Sur la liste des départs récents, il cite notamment Oumar Haroun, Secrétaire national aux relations extérieures, et Naringar Guembatna, chargé de l’Éducation. « Compte tenu du comportement antidémocratique, du mercantilisme politique, du népotisme, du refus d’alternance à la tête du parti et surtout du « familialisme » politique de Mbaimon Guedmabaye Brice, j’ai choisi aujourd’hui, 20 janvier 2026, de démissionner de mon poste et du parti MPTR », a-t-il déclaré solennellement.
Enfin, il a annoncé qu’un cabinet d’avocats a été saisi pour déposer une plainte auprès des juridictions compétentes contre le groupe parlementaire Alliance Républicaine. « La chose publique ne saurait être gérée comme un patrimoine familial, source d’abus et d’injustice qui ternit gravement l’image de notre Assemblée nationale et de notre pays », a-t-il lâché.
La réponse du berger à la bergère
La réaction du député Brice Mbaimon Guedmabaye ne s’est pas fait attendre. Sortant de son silence après une période d’hésitation — par « sagesse et maturité politique », dit-il —, le président du MPTR n’a pas utilisé la langue de bois pour fustiger son ancien collaborateur.
Pour lui, le démissionnaire traîne un passé disciplinaire lourd. Il rappelle que Nadjitoidé Bétouembaye Aimé avait déjà été radié en 2015 avant d’être réhabilité. « Il est allé arracher et cacher la moto du trésorier, achetée sur le budget du parti. Il a fallu l’intervention de la police du 7ème arrondissement et une garde à vue de 24 heures pour qu’il la restitue », a confié le président Brice.

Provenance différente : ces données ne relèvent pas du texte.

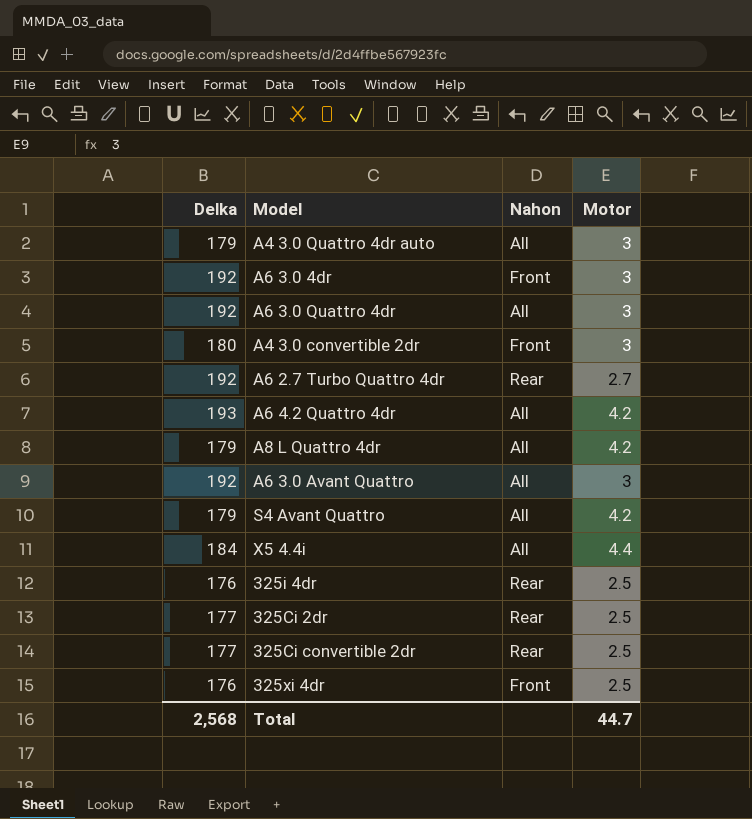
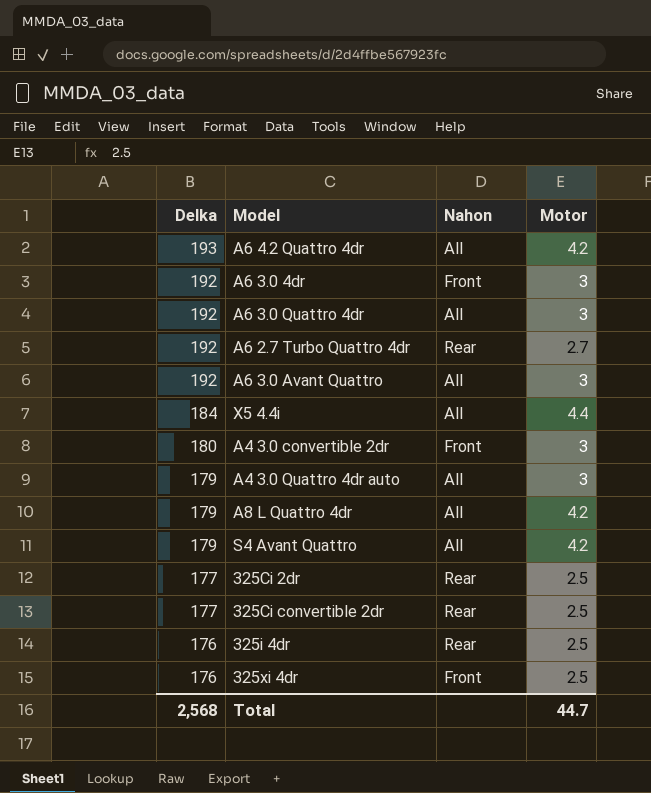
row order: none -> Delka descending

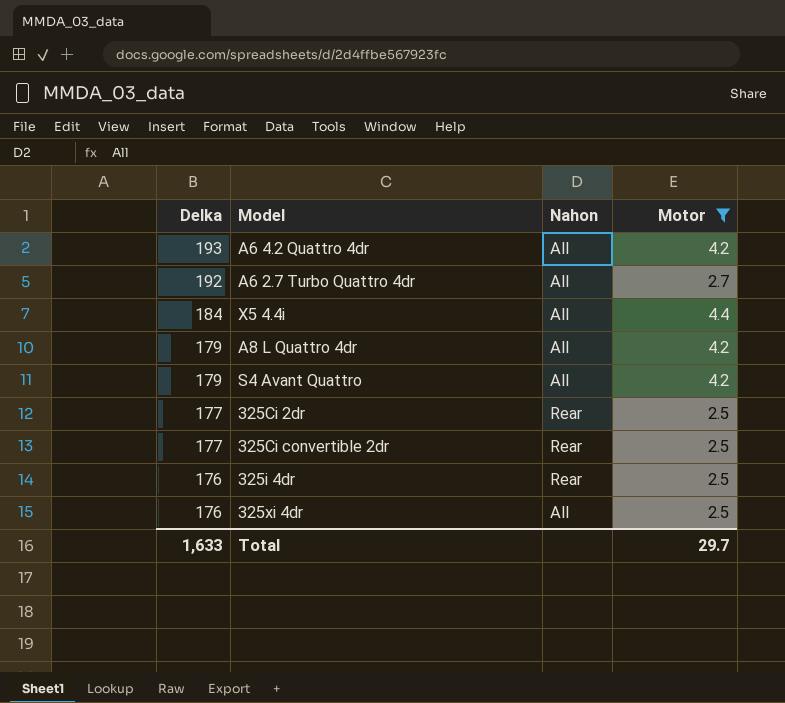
filter: none -> Motor != 3
A6 2.7 Turbo Quattro 4dr | Nahon: Rear -> All
325xi 4dr | Nahon: Front -> All
Total | Delka: 2,568 -> 1,633
Total | Motor: 44.7 -> 29.7

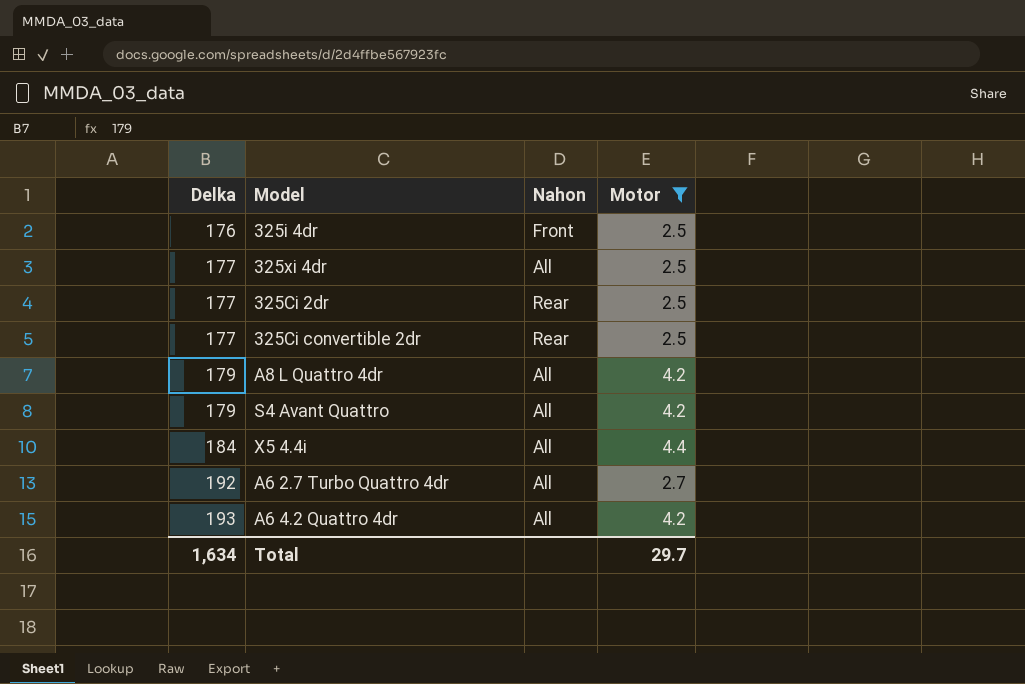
row order: Delka descending -> Delka ascending
325i 4dr | Nahon: Rear -> Front
325xi 4dr | Delka: 176 -> 177
Total | Delka: 1,633 -> 1,634

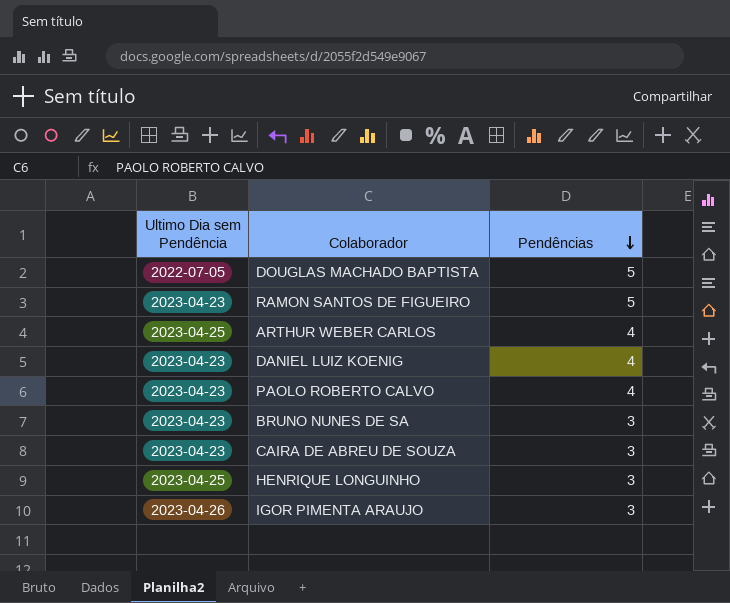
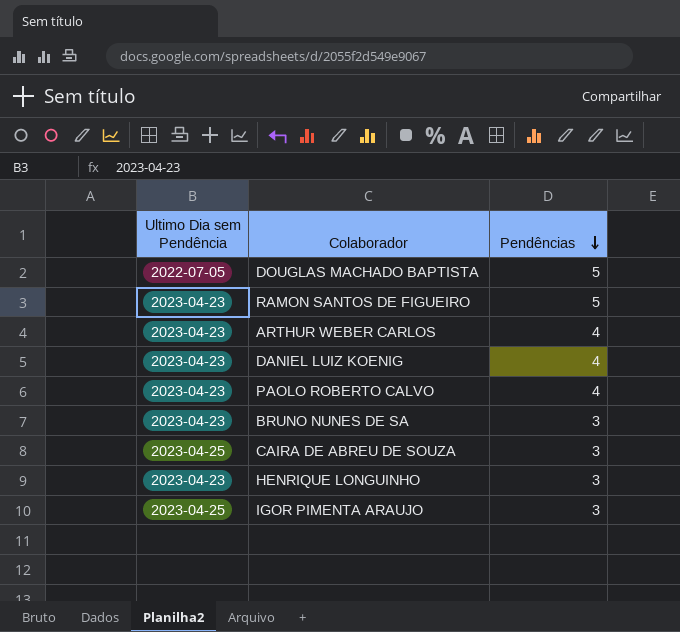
ARTHUR WEBER CARLOS | Ultimo Dia sem Pendência: 2023-04-25 -> 2023-04-23
CAIRA DE ABREU DE SOUZA | Ultimo Dia sem Pendência: 2023-04-23 -> 2023-04-25
HENRIQUE LONGUINHO | Ultimo Dia sem Pendência: 2023-04-25 -> 2023-04-23
IGOR PIMENTA ARAUJO | Ultimo Dia sem Pendência: 2023-04-26 -> 2023-04-25

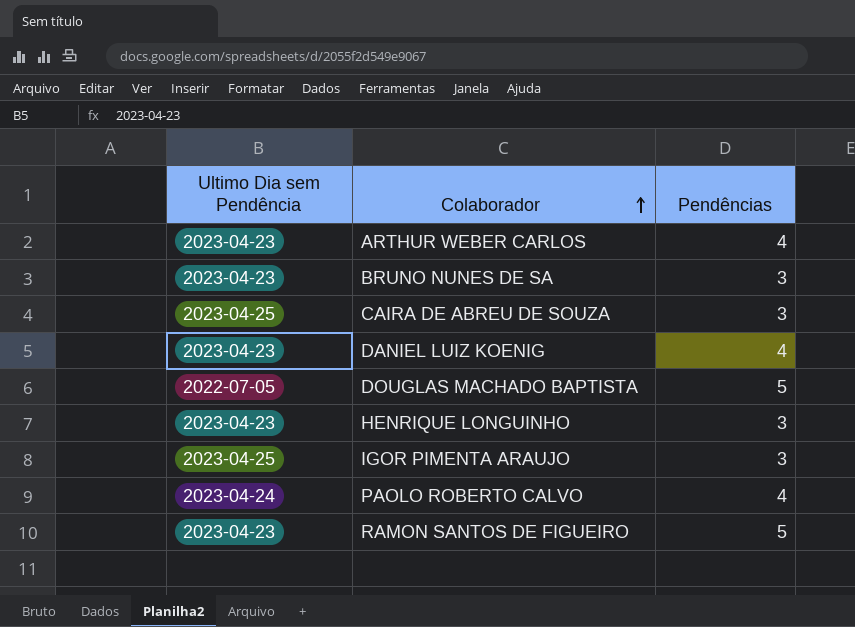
row order: Pendências descending -> Colaborador ascending
PAOLO ROBERTO CALVO | Ultimo Dia sem Pendência: 2023-04-23 -> 2023-04-24

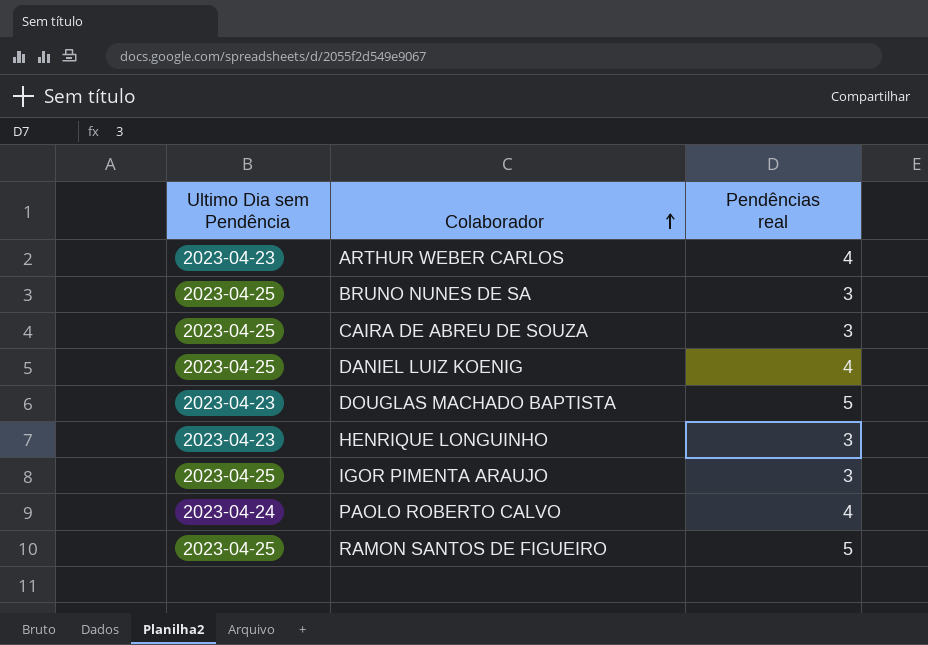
column name: Pendências -> Pendências real
BRUNO NUNES DE SA | Ultimo Dia sem Pendência: 2023-04-23 -> 2023-04-25
DANIEL LUIZ KOENIG | Ultimo Dia sem Pendência: 2023-04-23 -> 2023-04-25
DOUGLAS MACHADO BAPTISTA | Ultimo Dia sem Pendência: 2022-07-05 -> 2023-04-23
RAMON SANTOS DE FIGUEIRO | Ultimo Dia sem Pendência: 2023-04-23 -> 2023-04-25

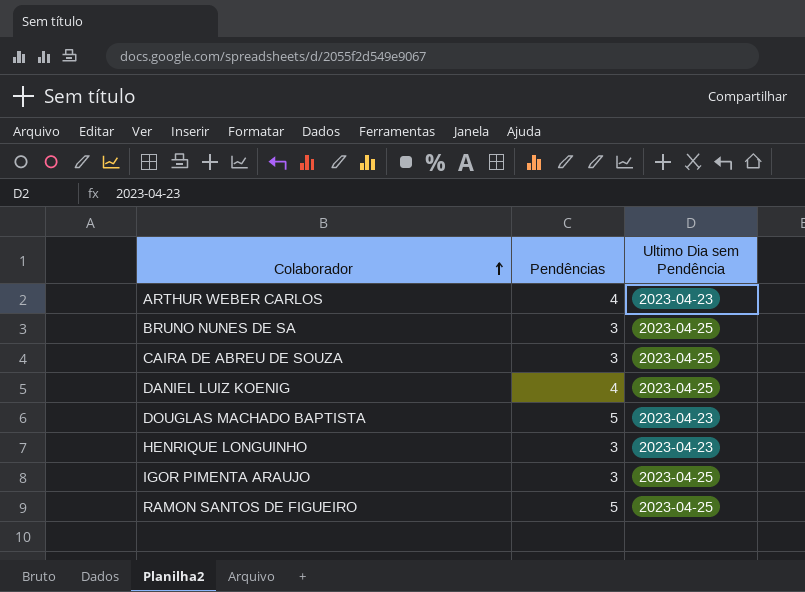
column name: Pendências real -> Pendências
column Ultimo Dia sem Pendência | position: 1 -> 3
row PAOLO ROBERTO CALVO: 2023-04-24 | 4 -> none

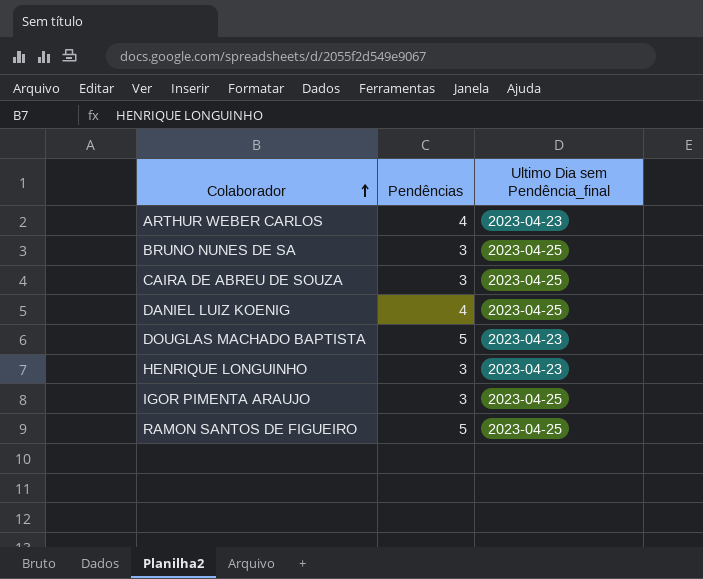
column name: Ultimo Dia sem Pendência -> Ultimo Dia sem Pendência_final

Le député a également évoqué une faute politique majeure commise à la veille du Dialogue National Inclusif et Souverain (DNIS). Nadjitoidé Bétouembaye Aimé aurait publié un texte qualifiant les participants à cette messe nationale de « cancres ». « C’est une faute grave. Cela revenait à dire que moi, son président et participant, j’étais également un con. J’avais alors exigé sa démission, car on ne peut pas être militant d’un parti et s’opposer de la sorte à ses choix stratégiques », a expliqué le leader du MPTR.
« Un ouf de soulagement »
Répondant aux accusations de népotisme et de mercantilisme, Brice Mbaimon Guedmabaye s’est montré catégorique : « Aimé est venu avec une lettre d’excuses, s’est agenouillé, et j’ai accepté de le nommer comme assistant parlementaire au Conseil National de Transition (CNT). Est-il mon parent biologique pour que l’on parle de népotisme ? C’est de l’ingratitude pure et simple. »
Pour conclure, le président du MPTR a martelé que son parti n’est pas un « pourvoyeur d’emplois ». « Son problème, c’est qu’il cherche du travail. Sa démission est pour nous un ouf de soulagement. C’est une grosse épine que nous venons d’enlever de la plante du pied du MPTR », a-t-il conclu.